Brief: Extract, unchanged, every line from the top of the material below through the line with "[550,122,797,139] RemoveDocxImages BAT", and no more.

Listed records:
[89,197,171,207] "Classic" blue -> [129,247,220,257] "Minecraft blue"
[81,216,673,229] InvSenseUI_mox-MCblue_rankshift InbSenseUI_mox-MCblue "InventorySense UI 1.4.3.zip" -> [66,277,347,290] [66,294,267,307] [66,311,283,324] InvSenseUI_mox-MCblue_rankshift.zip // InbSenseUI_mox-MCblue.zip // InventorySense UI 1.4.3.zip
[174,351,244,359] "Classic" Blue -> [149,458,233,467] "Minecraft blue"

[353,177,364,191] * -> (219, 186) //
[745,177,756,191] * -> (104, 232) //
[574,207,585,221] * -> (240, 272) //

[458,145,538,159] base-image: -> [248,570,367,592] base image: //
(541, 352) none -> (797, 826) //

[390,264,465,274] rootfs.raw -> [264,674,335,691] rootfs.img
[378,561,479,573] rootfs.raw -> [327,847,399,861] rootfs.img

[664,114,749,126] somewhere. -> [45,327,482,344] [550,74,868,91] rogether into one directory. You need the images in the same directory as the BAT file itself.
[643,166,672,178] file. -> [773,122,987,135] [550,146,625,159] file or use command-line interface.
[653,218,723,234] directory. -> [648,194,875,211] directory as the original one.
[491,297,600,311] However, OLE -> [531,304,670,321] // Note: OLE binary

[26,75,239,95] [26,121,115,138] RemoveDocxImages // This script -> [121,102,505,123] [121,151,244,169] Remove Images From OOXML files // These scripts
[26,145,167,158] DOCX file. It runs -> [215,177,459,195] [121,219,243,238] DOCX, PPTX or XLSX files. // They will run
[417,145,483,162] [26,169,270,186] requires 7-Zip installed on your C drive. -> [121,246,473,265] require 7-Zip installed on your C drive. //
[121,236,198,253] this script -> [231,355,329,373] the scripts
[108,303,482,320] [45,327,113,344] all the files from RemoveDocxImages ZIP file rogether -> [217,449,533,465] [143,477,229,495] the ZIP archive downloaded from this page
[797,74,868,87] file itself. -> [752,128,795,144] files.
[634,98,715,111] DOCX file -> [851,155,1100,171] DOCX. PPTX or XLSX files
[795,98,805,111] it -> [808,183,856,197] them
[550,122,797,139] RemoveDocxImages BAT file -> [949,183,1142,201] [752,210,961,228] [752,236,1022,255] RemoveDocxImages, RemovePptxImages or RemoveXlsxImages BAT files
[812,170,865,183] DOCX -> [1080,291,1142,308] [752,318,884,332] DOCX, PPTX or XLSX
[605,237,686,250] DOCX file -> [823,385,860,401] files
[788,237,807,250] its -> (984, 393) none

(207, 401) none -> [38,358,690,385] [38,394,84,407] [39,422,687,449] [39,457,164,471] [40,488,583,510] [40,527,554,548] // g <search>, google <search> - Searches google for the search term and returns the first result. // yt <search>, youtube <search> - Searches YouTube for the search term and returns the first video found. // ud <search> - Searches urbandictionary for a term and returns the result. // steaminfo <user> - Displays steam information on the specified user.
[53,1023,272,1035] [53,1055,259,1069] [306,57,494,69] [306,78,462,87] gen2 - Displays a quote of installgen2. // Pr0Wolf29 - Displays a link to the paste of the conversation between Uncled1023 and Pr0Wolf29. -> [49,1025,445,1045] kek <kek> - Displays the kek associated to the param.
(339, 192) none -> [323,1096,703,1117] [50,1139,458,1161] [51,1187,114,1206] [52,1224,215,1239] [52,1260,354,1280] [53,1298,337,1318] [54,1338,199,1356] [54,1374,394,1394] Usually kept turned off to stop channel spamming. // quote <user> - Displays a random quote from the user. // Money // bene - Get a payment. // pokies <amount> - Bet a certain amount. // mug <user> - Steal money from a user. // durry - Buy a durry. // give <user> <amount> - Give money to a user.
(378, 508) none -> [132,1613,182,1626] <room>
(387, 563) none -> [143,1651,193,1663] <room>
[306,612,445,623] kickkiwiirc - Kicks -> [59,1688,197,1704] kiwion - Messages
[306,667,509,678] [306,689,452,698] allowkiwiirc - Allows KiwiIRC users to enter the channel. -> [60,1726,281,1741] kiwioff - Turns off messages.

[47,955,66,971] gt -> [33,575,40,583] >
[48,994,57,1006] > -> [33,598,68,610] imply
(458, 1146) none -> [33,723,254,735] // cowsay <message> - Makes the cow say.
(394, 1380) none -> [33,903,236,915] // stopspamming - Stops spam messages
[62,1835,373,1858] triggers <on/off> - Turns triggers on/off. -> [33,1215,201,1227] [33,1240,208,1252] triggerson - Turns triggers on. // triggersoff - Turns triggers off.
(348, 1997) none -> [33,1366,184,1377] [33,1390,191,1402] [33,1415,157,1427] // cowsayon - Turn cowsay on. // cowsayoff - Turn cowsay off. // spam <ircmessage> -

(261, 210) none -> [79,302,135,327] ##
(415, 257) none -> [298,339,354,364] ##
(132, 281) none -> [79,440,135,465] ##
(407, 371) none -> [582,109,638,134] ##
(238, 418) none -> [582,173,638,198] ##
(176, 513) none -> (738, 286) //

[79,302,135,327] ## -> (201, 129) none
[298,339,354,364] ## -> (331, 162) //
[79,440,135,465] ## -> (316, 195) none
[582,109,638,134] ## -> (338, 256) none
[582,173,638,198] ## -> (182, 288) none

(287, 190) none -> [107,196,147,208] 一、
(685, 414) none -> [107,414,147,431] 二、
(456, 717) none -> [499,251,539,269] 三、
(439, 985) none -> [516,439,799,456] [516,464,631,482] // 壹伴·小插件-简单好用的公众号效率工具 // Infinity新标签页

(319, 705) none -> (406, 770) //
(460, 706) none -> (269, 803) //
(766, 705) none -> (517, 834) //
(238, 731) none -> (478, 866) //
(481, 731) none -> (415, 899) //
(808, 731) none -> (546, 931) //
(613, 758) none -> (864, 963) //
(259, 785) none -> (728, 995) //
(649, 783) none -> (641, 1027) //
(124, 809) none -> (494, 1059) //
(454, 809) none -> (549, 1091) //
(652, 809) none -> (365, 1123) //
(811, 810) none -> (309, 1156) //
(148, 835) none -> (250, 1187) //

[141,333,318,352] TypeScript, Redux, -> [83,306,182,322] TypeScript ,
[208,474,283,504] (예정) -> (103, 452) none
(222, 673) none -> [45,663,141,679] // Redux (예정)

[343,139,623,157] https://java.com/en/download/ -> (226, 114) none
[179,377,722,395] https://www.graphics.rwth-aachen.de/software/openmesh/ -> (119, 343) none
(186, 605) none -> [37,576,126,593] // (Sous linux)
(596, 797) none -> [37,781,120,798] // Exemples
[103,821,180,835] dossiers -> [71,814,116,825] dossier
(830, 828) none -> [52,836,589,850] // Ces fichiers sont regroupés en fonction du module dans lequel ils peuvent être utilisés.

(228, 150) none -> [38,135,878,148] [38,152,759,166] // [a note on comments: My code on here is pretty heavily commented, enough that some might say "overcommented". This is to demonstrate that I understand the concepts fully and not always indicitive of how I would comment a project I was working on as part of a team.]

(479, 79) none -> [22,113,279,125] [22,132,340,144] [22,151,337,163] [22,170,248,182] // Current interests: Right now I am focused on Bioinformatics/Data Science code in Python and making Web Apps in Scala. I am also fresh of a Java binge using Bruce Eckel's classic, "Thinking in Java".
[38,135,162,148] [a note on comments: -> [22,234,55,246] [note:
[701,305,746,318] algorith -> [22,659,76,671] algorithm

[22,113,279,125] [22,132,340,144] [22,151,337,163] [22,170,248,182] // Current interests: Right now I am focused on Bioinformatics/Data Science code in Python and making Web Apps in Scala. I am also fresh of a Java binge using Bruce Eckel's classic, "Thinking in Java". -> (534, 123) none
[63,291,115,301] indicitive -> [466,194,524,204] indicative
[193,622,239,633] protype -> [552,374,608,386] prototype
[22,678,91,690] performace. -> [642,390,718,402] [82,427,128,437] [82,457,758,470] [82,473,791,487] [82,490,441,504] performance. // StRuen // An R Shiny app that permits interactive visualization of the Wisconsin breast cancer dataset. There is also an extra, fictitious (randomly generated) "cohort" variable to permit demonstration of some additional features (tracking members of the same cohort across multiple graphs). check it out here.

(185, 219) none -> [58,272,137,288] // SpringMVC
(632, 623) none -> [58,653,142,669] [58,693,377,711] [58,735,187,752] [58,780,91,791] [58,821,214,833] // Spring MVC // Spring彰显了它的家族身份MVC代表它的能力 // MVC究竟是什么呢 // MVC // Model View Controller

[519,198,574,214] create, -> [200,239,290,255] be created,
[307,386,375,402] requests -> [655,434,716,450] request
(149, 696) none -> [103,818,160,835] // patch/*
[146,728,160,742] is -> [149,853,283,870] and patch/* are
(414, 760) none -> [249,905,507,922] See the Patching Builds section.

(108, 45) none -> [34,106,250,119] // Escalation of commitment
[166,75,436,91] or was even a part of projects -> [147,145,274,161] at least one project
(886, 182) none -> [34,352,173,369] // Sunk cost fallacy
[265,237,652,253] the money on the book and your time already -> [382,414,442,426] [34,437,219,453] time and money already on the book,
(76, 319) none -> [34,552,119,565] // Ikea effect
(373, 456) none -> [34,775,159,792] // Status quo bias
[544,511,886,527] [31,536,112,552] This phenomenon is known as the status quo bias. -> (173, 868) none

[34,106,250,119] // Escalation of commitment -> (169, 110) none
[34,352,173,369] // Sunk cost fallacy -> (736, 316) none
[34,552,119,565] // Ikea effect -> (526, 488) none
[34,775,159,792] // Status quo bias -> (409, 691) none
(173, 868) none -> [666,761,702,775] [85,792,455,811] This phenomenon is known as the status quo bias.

Response area:
[89,197,171,207] "Classic" blue -> [129,247,220,257] "Minecraft blue"
[81,216,673,229] InvSenseUI_mox-MCblue_rankshift InbSenseUI_mox-MCblue "InventorySense UI 1.4.3.zip" -> [66,277,347,290] [66,294,267,307] [66,311,283,324] InvSenseUI_mox-MCblue_rankshift.zip // InbSenseUI_mox-MCblue.zip // InventorySense UI 1.4.3.zip
[174,351,244,359] "Classic" Blue -> [149,458,233,467] "Minecraft blue"

[353,177,364,191] * -> (219, 186) //
[745,177,756,191] * -> (104, 232) //
[574,207,585,221] * -> (240, 272) //

[458,145,538,159] base-image: -> [248,570,367,592] base image: //
(541, 352) none -> (797, 826) //

[390,264,465,274] rootfs.raw -> [264,674,335,691] rootfs.img
[378,561,479,573] rootfs.raw -> [327,847,399,861] rootfs.img

[664,114,749,126] somewhere. -> [45,327,482,344] [550,74,868,91] rogether into one directory. You need the images in the same directory as the BAT file itself.
[643,166,672,178] file. -> [773,122,987,135] [550,146,625,159] file or use command-line interface.
[653,218,723,234] directory. -> [648,194,875,211] directory as the original one.
[491,297,600,311] However, OLE -> [531,304,670,321] // Note: OLE binary

[26,75,239,95] [26,121,115,138] RemoveDocxImages // This script -> [121,102,505,123] [121,151,244,169] Remove Images From OOXML files // These scripts
[26,145,167,158] DOCX file. It runs -> [215,177,459,195] [121,219,243,238] DOCX, PPTX or XLSX files. // They will run
[417,145,483,162] [26,169,270,186] requires 7-Zip installed on your C drive. -> [121,246,473,265] require 7-Zip installed on your C drive. //
[121,236,198,253] this script -> [231,355,329,373] the scripts
[108,303,482,320] [45,327,113,344] all the files from RemoveDocxImages ZIP file rogether -> [217,449,533,465] [143,477,229,495] the ZIP archive downloaded from this page
[797,74,868,87] file itself. -> [752,128,795,144] files.
[634,98,715,111] DOCX file -> [851,155,1100,171] DOCX. PPTX or XLSX files
[795,98,805,111] it -> [808,183,856,197] them
[550,122,797,139] RemoveDocxImages BAT file -> [949,183,1142,201] [752,210,961,228] [752,236,1022,255] RemoveDocxImages, RemovePptxImages or RemoveXlsxImages BAT files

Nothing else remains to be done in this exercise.